Use `Lazy` when one constructor argument depends on another:

```python
from tonga import Registrable, Lazy, Params

class Optimizer(Registrable):
    pass

@Optimizer.register("sgd")
class SGD(Optimizer):
    def __init__(self, lr: float, params: list):
        self.lr = lr
        self.params = params

class Trainer(Registrable):
    pass

@Trainer.register("default")
class DefaultTrainer(Trainer):
    @classmethod
    def from_parts(cls, model_params: list, lazy_optimizer: Lazy[Optimizer]):
        trainer = cls()
        trainer.optimizer = lazy_optimizer.construct(params=model_params)
        return trainer
```

### FromParams without registration

Classes can use `FromParams` directly without a registry when you don't need polymorphic dispatch:

```python
from tonga import FromParams

class Config(FromParams):
    def __init__(self, learning_rate: float, batch_size: int = 32):
        self.learning_rate = learning_rate
        self.batch_size = batch_size

config = Config.from_params({"learning_rate": 0.001})
assert config.batch_size == 32
```

## Acknowledgements

Tonga is a derivative work of [ai2-tango](https://github.com/allenai/tango) by
the Allen Institute for Artificial Intelligence.

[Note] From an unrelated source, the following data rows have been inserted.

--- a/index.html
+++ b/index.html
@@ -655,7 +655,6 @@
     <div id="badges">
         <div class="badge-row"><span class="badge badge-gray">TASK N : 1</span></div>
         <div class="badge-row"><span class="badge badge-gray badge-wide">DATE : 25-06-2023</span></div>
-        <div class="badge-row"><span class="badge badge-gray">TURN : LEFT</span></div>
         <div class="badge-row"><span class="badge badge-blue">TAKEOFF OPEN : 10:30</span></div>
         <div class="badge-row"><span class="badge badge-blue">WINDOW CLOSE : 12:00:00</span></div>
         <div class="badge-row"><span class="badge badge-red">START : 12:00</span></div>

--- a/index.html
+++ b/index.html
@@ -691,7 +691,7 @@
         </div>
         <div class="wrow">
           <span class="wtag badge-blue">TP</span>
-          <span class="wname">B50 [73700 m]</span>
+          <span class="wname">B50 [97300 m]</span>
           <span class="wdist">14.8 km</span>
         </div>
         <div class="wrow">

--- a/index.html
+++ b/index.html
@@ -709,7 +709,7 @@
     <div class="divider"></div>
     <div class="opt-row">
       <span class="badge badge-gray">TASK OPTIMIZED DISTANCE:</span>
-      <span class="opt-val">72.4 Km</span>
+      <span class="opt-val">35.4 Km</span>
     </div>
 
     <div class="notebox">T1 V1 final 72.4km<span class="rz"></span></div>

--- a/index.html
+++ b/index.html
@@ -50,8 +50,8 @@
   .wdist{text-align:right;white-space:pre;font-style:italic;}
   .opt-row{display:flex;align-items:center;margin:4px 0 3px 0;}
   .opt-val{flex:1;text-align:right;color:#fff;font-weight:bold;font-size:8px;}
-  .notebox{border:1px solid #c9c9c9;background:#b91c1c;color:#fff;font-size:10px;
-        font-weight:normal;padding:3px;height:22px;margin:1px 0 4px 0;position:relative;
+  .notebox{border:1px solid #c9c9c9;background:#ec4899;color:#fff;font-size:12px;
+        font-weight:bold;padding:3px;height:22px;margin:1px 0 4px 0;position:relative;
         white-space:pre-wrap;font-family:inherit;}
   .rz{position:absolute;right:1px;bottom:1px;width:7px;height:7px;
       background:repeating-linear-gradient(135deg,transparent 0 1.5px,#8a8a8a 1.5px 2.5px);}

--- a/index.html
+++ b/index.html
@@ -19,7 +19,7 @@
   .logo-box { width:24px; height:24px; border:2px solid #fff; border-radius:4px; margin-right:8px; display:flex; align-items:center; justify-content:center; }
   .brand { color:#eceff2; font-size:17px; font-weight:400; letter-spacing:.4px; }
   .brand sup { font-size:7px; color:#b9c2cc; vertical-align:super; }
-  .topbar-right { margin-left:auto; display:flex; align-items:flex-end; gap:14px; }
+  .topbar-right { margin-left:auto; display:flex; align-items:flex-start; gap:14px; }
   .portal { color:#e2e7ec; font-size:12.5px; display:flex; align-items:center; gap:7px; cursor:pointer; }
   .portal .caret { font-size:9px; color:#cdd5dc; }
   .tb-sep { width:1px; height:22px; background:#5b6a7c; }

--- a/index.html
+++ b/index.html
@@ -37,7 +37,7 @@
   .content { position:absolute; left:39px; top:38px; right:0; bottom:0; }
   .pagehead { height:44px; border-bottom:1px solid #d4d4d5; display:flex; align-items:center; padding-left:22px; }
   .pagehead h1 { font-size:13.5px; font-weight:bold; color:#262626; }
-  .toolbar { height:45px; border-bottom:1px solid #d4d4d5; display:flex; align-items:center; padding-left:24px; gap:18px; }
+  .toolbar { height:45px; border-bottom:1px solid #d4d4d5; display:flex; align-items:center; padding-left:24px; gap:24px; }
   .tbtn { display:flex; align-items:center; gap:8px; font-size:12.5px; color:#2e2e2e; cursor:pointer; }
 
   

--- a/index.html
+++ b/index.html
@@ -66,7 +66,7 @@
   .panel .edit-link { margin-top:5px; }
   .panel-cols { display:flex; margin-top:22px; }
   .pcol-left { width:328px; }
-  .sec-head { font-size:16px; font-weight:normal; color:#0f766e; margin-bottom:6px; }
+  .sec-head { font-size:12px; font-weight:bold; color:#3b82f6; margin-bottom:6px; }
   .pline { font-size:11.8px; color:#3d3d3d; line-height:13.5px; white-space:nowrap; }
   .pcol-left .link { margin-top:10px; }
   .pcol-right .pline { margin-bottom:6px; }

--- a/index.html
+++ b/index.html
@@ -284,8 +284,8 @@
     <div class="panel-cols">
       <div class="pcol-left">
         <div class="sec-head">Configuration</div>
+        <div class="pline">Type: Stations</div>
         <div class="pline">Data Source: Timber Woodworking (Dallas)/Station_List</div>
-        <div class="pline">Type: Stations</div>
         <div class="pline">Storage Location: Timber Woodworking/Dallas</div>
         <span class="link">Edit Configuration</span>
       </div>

The `FromParams`,
`Registrable`, `Lazy`, and `Params` classes were extracted and adapted from
that project. All credit for the original design goes to the AI2 Tango authors
and, before them, the [AllenNLP](https://github.com/allenai/allennlp) team.

## License

Tonga is licensed under the [Apache License, Version 2.0](LICENSE). See the
[NOTICE](NOTICE) file for upstream attribution.